How to be a pediatric pain psychologist

Cognitive-Behavioral Therapy for chronic pain in children and adolescents

Palermo TM (2012). New York: Oxford University Press, 240 pp. ISBN 978-0199763979 (Paperback: $45.00 USD).

Reviewed by Deirdre E. Logan and Shannon Odell

printable version (PDF)

As clinical supervisors we have worked with many new pediatric psychology interns who are eager to get their first case assignment, only to have their enthusiasm plummet when they learn that this first case is an adolescent with chronic pain with severe pain-associated disability for whom nothing has helped. Many new trainees, and no shortage of more advanced practitioners, feel at a loss with such patients. They are unsure how to tackle the challenges these patients present or how to reduce the resistance such patients often express toward psychological treatment out of fear that engaging in such treatment somehow indicates that the pain is all in their heads. Now there is an excellent new resource for navigating these challenges, one that walks the practitioner step by step through the treatment process from the moment of meeting the patient through successful intervention.

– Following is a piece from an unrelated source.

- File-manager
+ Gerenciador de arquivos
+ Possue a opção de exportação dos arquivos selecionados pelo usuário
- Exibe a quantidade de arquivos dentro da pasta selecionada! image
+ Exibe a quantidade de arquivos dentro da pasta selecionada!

Cognitive-Behavioral Therapy (CBT), a structured psychological approach that attempts to modify unhelpful thoughts and behaviors, has become a frontline treatment for pediatric chronic pain, with a strong and growing evidence base supporting its effectiveness. Tonya Palermo, PhD, a renowned pediatric pain psychologist, has recently published Cognitive-Behavioral Therapy for chronic pain in children and adolescents, a book that serves as a practical guide to implementing CBT with this population. Within the scope of this brief and accessible text, Palermo outlines the applications of CBT for pediatric chronic pain, addresses common challenges faced in delivering psychological interventions to this clinical population, and provides concrete resources to use in the psychological assessment and treatment of children and adolescents suffering from chronic pain and associated disability.

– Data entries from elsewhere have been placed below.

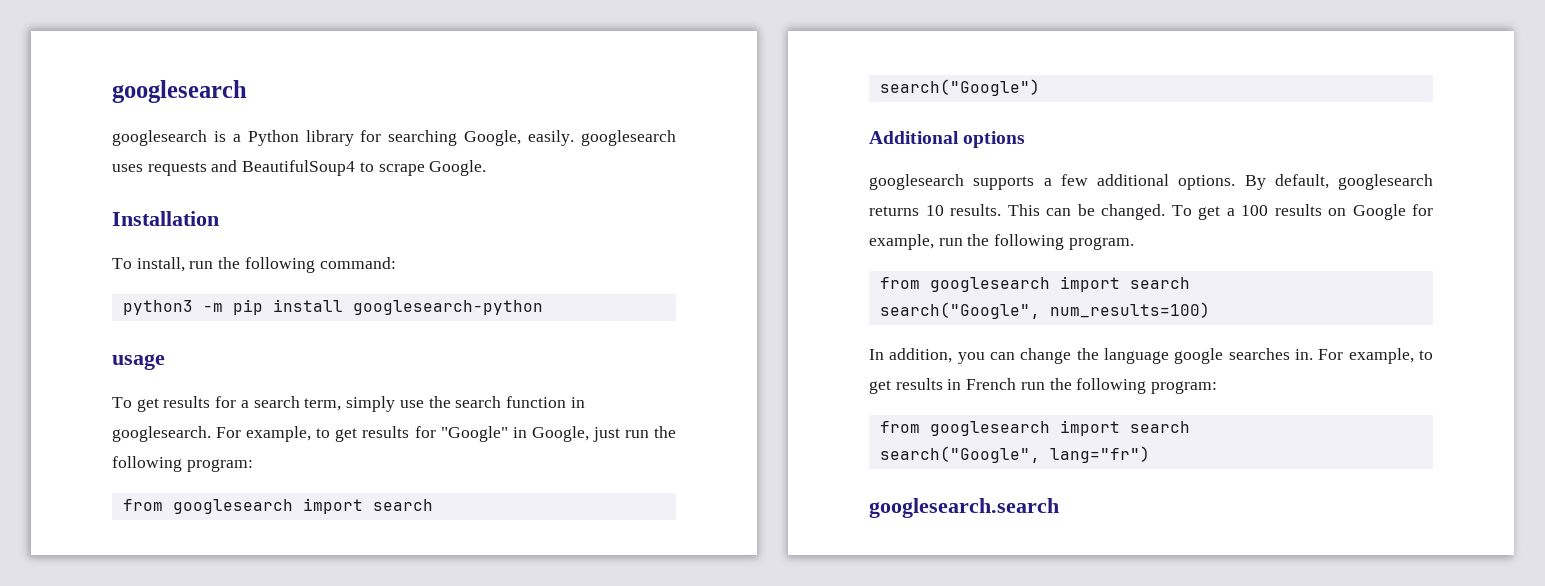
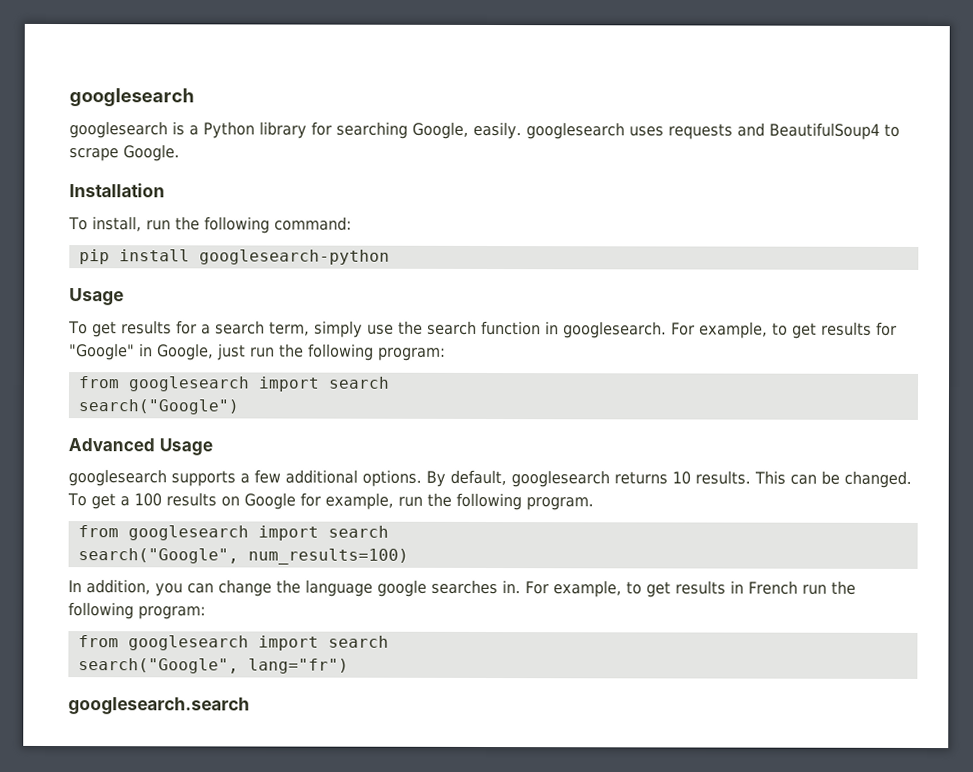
- python3 -m pip install googlesearch-python
- usage
+ pip install googlesearch-python
+ Usage
- Additional options
+ Advanced Usage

Cognitive-Behavioral Therapy for chronic pain in children and adolescents consists of three sections of text plus appendices. The first section includes an introduction and overview of CBT for pediatric chronic pain. Common pediatric chronic pain problems are described, and the biopsychosocial model of pain is presented as an explanatory framework for understanding these experiences and developing appropriate interventions. Palermo carefully distinguishes between incorporating psychologically-informed principles and education – something that all clinicians working with children with chronic pain can and should do – and delivering CBT, which she explains requires intensive training and specific qualifications.

This opening chapter is followed by a brief history of the uses of CBT in pediatric pain along with recent advances and variations, including brief treatment approaches and technology-based delivery methods. Palermo presumes the reader has a basic background and familiarity with CBT, although a concise primer is outlined in Chapter 2. There is a passing mention of more recently developed treatment approaches such as contextual CBT and acceptance and commitment therapy. Proponents of these newer approaches may find the attention to these treatment variations somewhat cursory, but references are provided to guide interested readers to more comprehensive sources for learning about these models and techniques. Palermo clearly and concisely lays out the evidence base supporting the use of CBT for pediatric chronic pain. Her extensive knowledge of research in the field is obvious and allows her to synthesize this information for the reader in ways that are both accessible and informative. This section also briefly describes the typical settings in which psychologists and other mental health professionals may assess and treat pediatric chronic pain, including outpatient practice, inpatient consultation-liaison, and intensive interdisciplinary rehabilitation settings.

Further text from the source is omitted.